Alors que plusieurs procédures ont abouti aux États-Unis, en Haïti, le dossier continue d'alimenter les critiques en raison de l'absence de procès et de condamnations définitives.
À l'occasion de ce cinquième anniversaire, plusieurs anciennes personnalités de l'administration Moïse et observateurs de la vie publique ont exprimé leurs inquiétudes quant à l'évolution du dossier.
L'ancien secrétaire général du Palais national, Rénald Lubérice, a estimé que l'absence de justice dans cette affaire constitue un signal préoccupant pour les institutions du pays.
Selon lui, si un chef d'État assassiné ne peut obtenir justice, il sera encore plus difficile de garantir celle-ci pour d'autres responsables ou citoyens victimes de crimes similaires.
Il attribue cette situation aux faiblesses du système judiciaire haïtien et affirme que plusieurs magistrats ayant tenté de faire avancer l'enquête ont été remplacés au fil des années.
Même constat du côté de l'ancien ministre de la Justice, Me Lucmane Délile, qui s'est dit profondément préoccupé par la lenteur de la procédure.
Il a rappelé que le président Jovenel Moïse bénéficiait, en théorie, d'un important dispositif de sécurité composé de plusieurs centaines d'agents.
Pourtant, un commando constitué d'Haïtiens et d'étrangers a pu pénétrer dans sa résidence et commettre le crime sans rencontrer de véritable résistance.
Pour l'ancien garde des Sceaux, l'absence de résultats concrets dans l'enquête risque d'encourager la répétition de tels actes si les responsabilités ne sont pas clairement établies et sanctionnées.

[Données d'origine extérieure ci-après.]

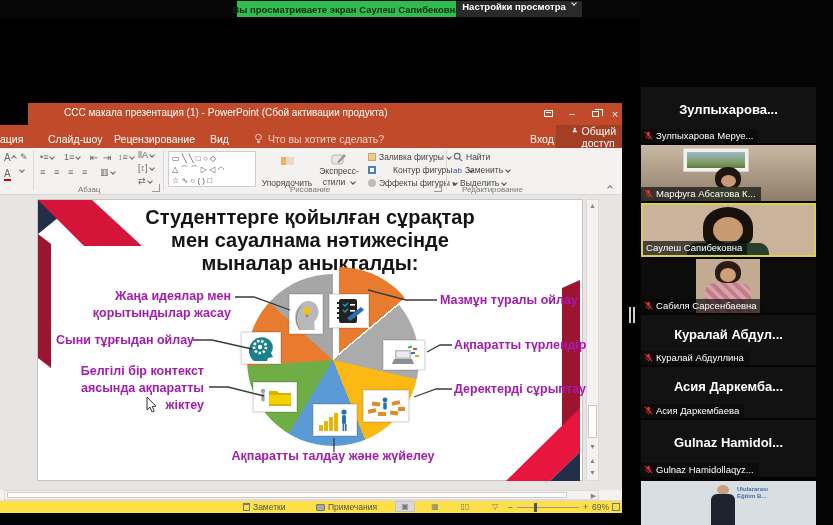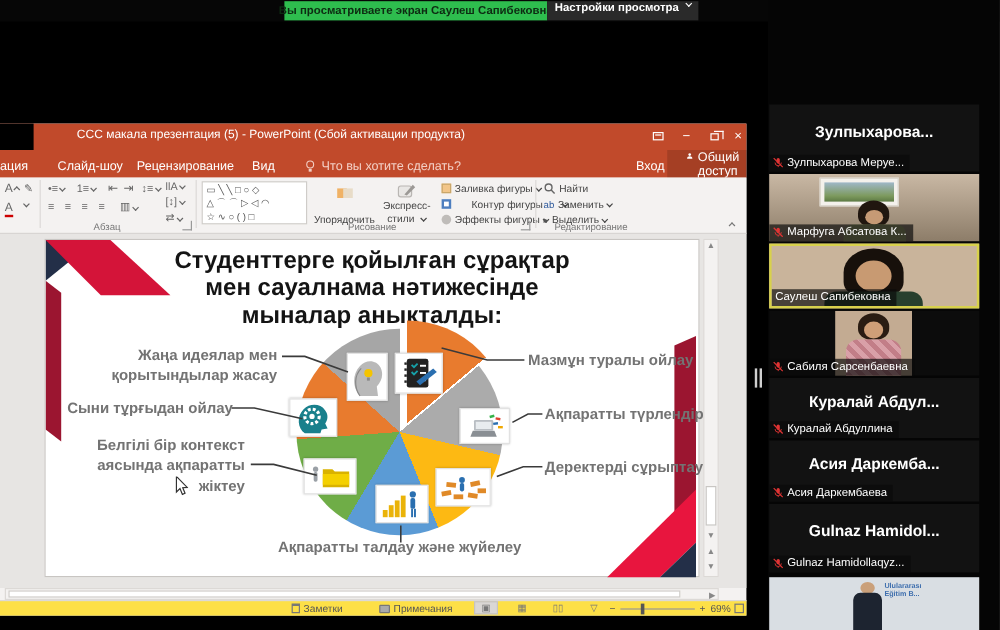"ССС макала презентация (5) -" div.abs { text: 5 -> 1 }
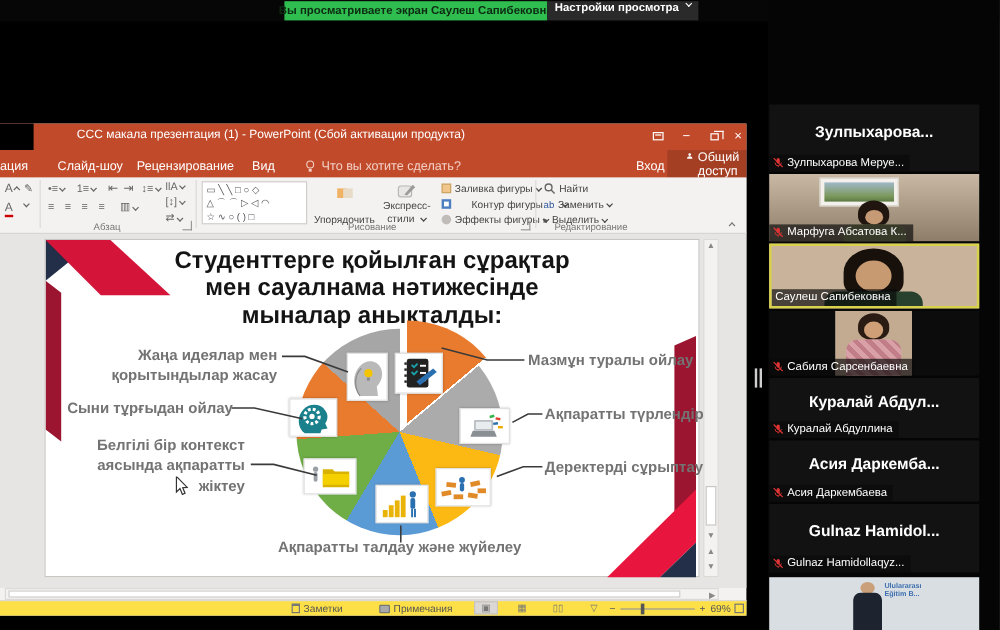"Жаңа идеялар мен" .callout { color: #737373 -> #a21caf }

Il appelle les autorités judiciaires à accélérer le traitement du dossier afin de restaurer la confiance dans l'État de droit.
Le professeur Charles Tardieu a également dénoncé ce qu'il considère comme une incapacité de la justice haïtienne à faire progresser l'affaire.

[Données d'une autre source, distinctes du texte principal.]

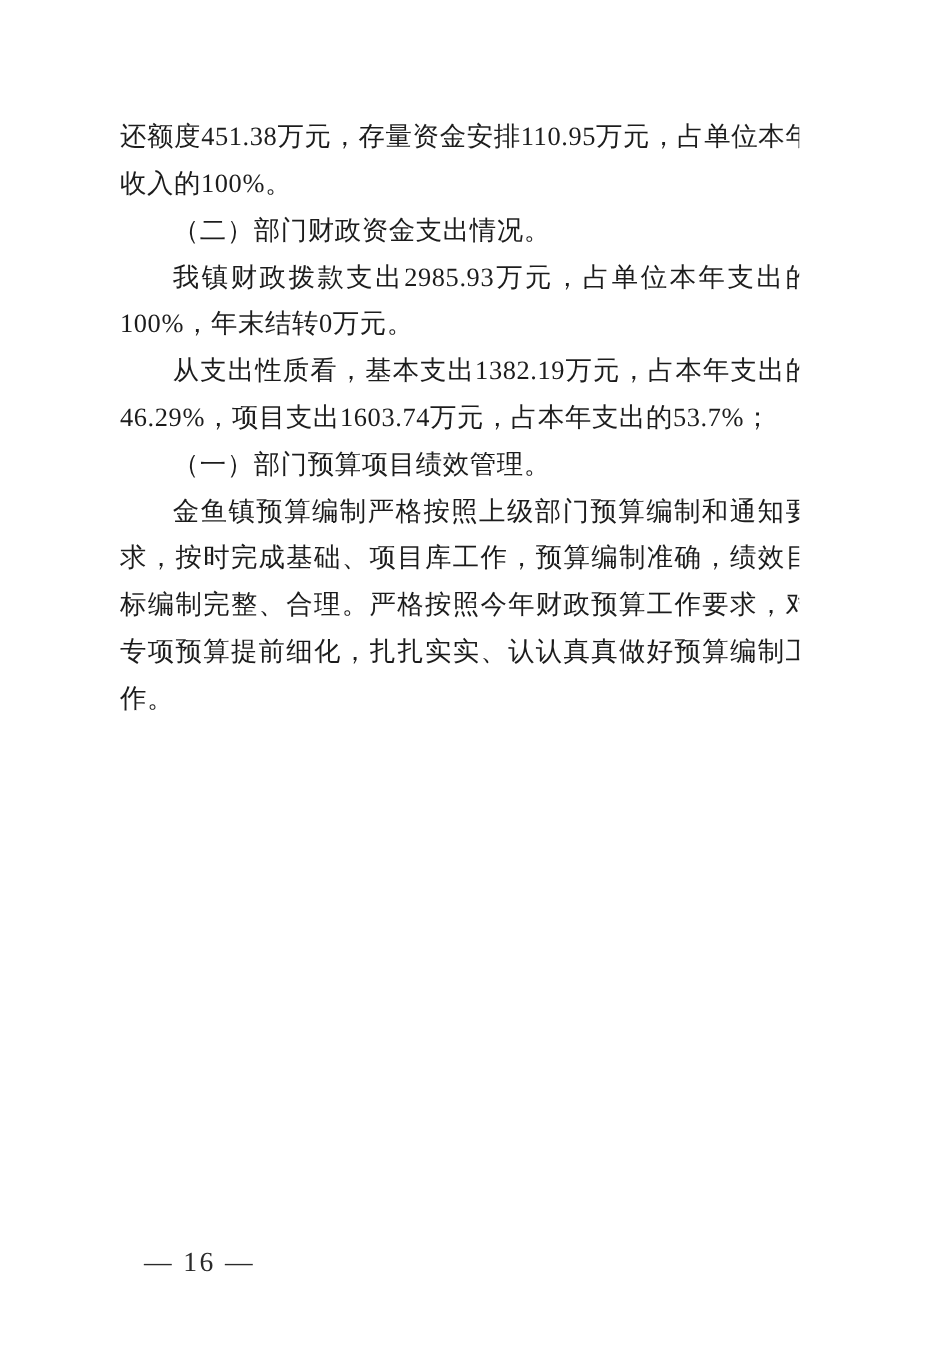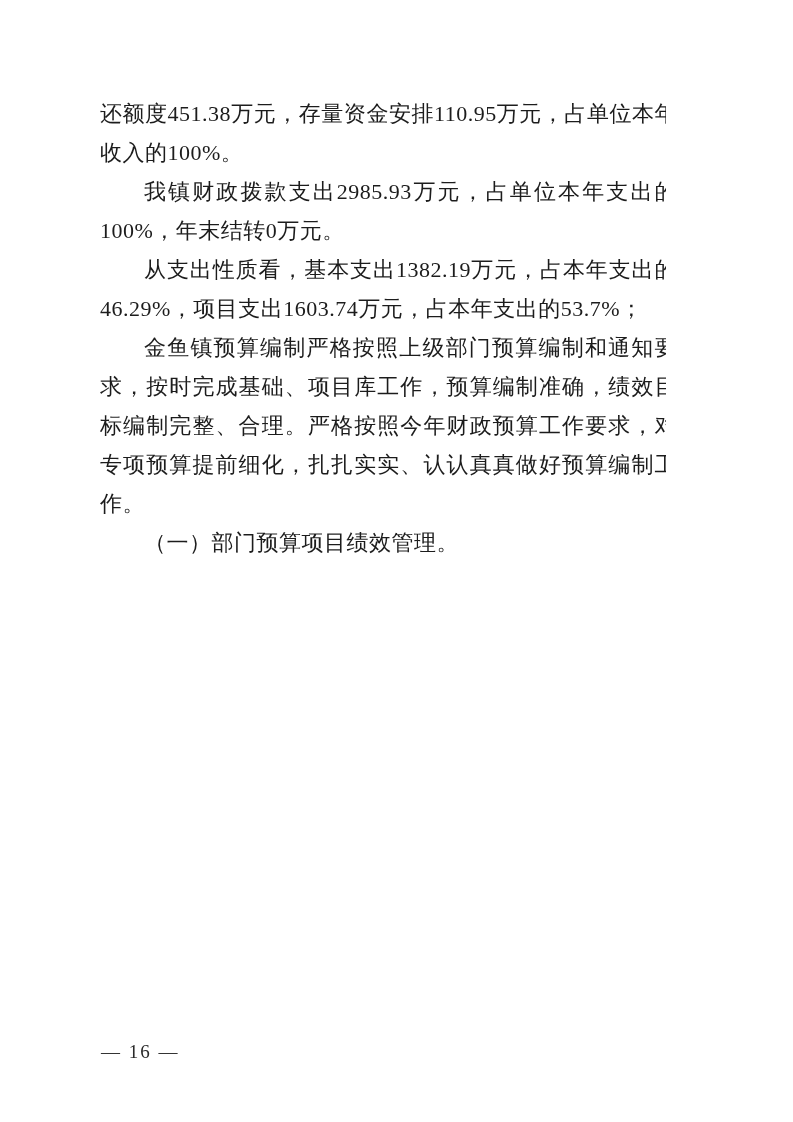"（二）部门财政资金支出情况。" p.para { html: none -> <p>（二）部门财政资金支出情况。</p> }
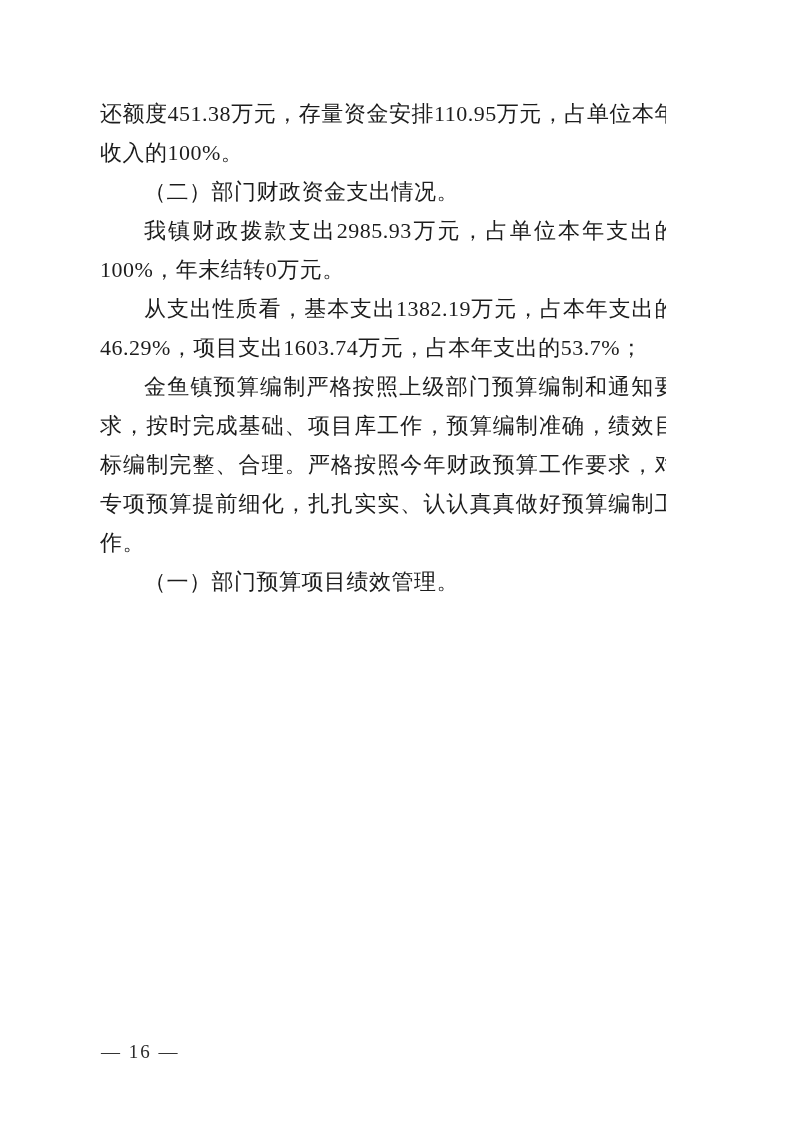"金鱼镇预算编制严格按照上级部门预算编制和通知要求，按时完成基础、项目库工作，预算" p.para { order: before "（一）部门预算项目绩效管理。" -> after "（一）部门预算项目绩效管理。" }
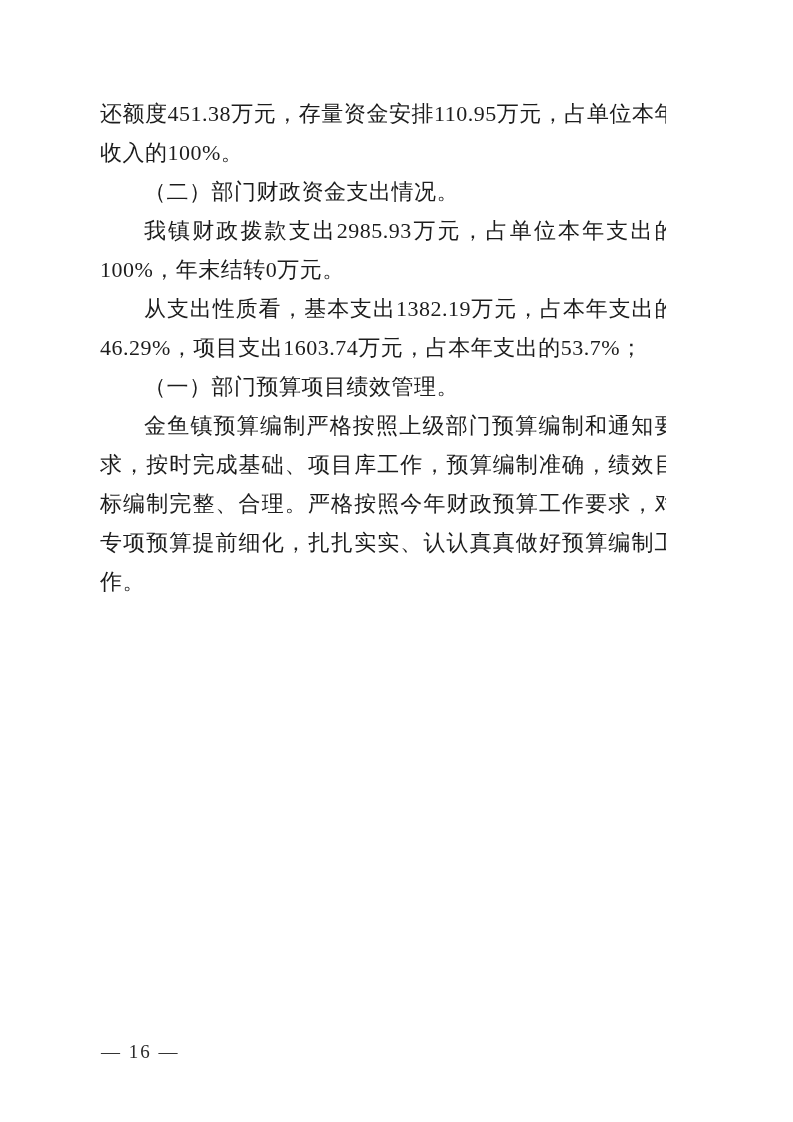"— 16 —" .page-footer { font-size: 19px -> 23px; left: 101px -> 120px }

Il souligne le contraste entre les avancées enregistrées aux États-Unis, où plusieurs personnes ont plaidé coupable ou ont déjà été condamnées pour leur implication dans le complot, et la situation en Haïti, où aucune condamnation définitive n'a encore été prononcée concernant les auteurs du crime.
Cinq ans après le « crime de Pèlerin 5 », l'assassinat de Jovenel Moïse demeure ainsi l'un des dossiers les plus emblématiques des difficultés du système judiciaire haïtien.